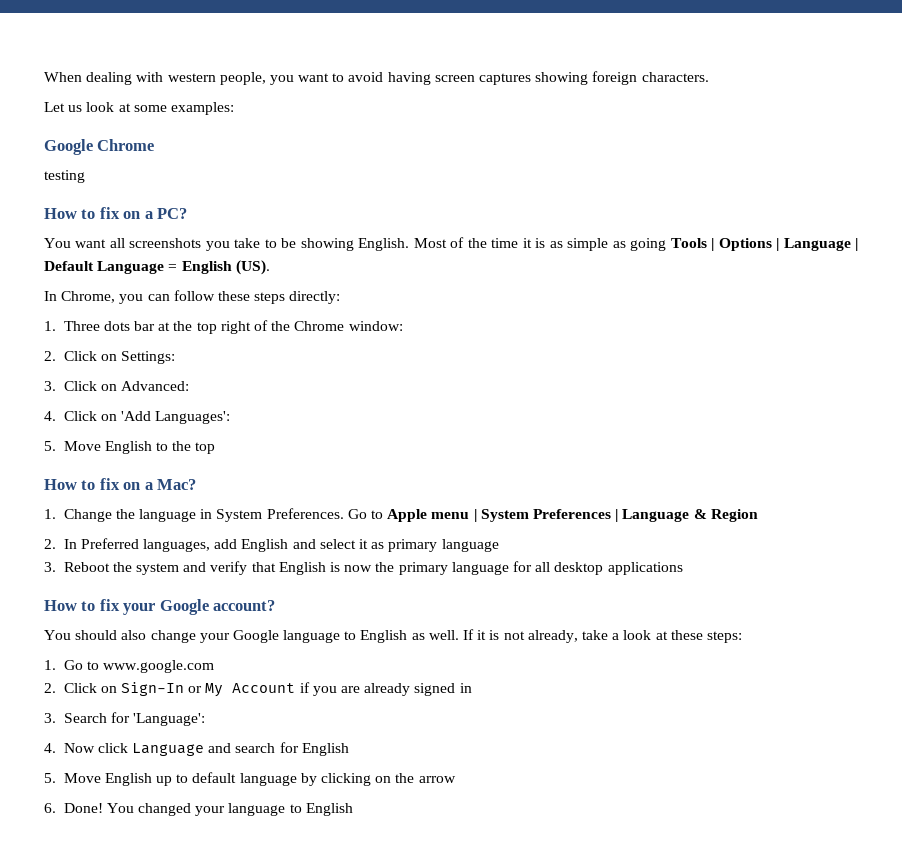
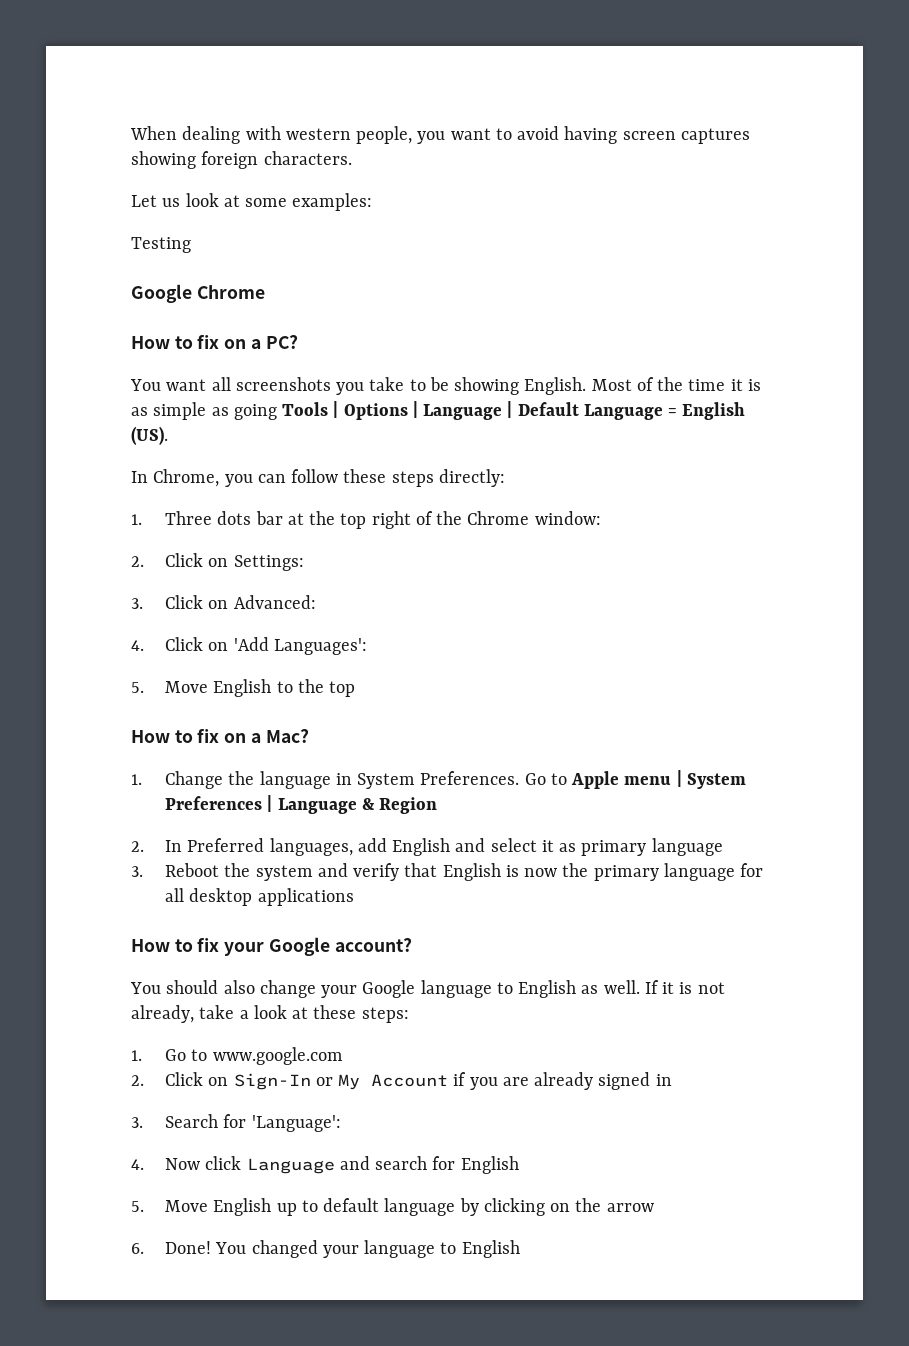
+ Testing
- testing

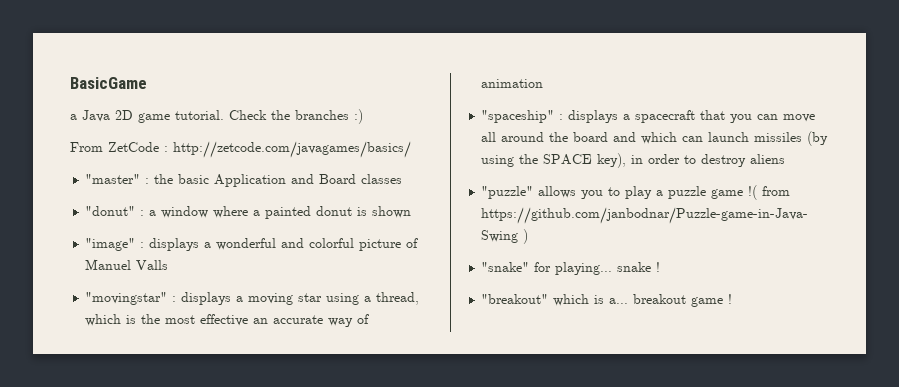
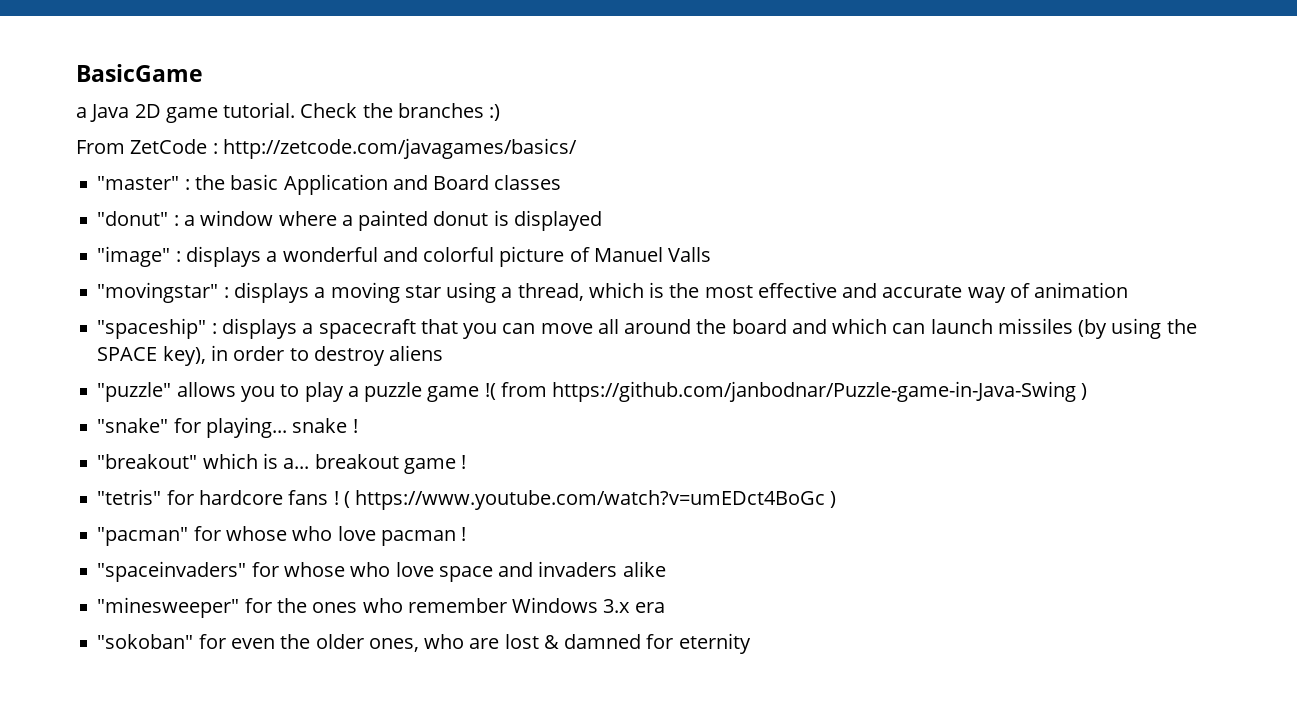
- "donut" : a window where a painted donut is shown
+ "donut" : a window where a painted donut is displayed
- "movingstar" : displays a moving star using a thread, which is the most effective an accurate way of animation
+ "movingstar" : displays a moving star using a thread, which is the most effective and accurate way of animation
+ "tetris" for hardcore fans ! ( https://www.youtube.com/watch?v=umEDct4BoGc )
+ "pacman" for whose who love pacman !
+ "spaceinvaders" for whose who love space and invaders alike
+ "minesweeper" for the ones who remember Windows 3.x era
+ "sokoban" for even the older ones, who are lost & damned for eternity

(What needs to be done): Type out all of the records exactly, leaving out any picture.

(Result for this exercise):
+ Testing
- testing

- "donut" : a window where a painted donut is shown
+ "donut" : a window where a painted donut is displayed
- "movingstar" : displays a moving star using a thread, which is the most effective an accurate way of animation
+ "movingstar" : displays a moving star using a thread, which is the most effective and accurate way of animation
+ "tetris" for hardcore fans ! ( https://www.youtube.com/watch?v=umEDct4BoGc )
+ "pacman" for whose who love pacman !
+ "spaceinvaders" for whose who love space and invaders alike
+ "minesweeper" for the ones who remember Windows 3.x era
+ "sokoban" for even the older ones, who are lost & damned for eternity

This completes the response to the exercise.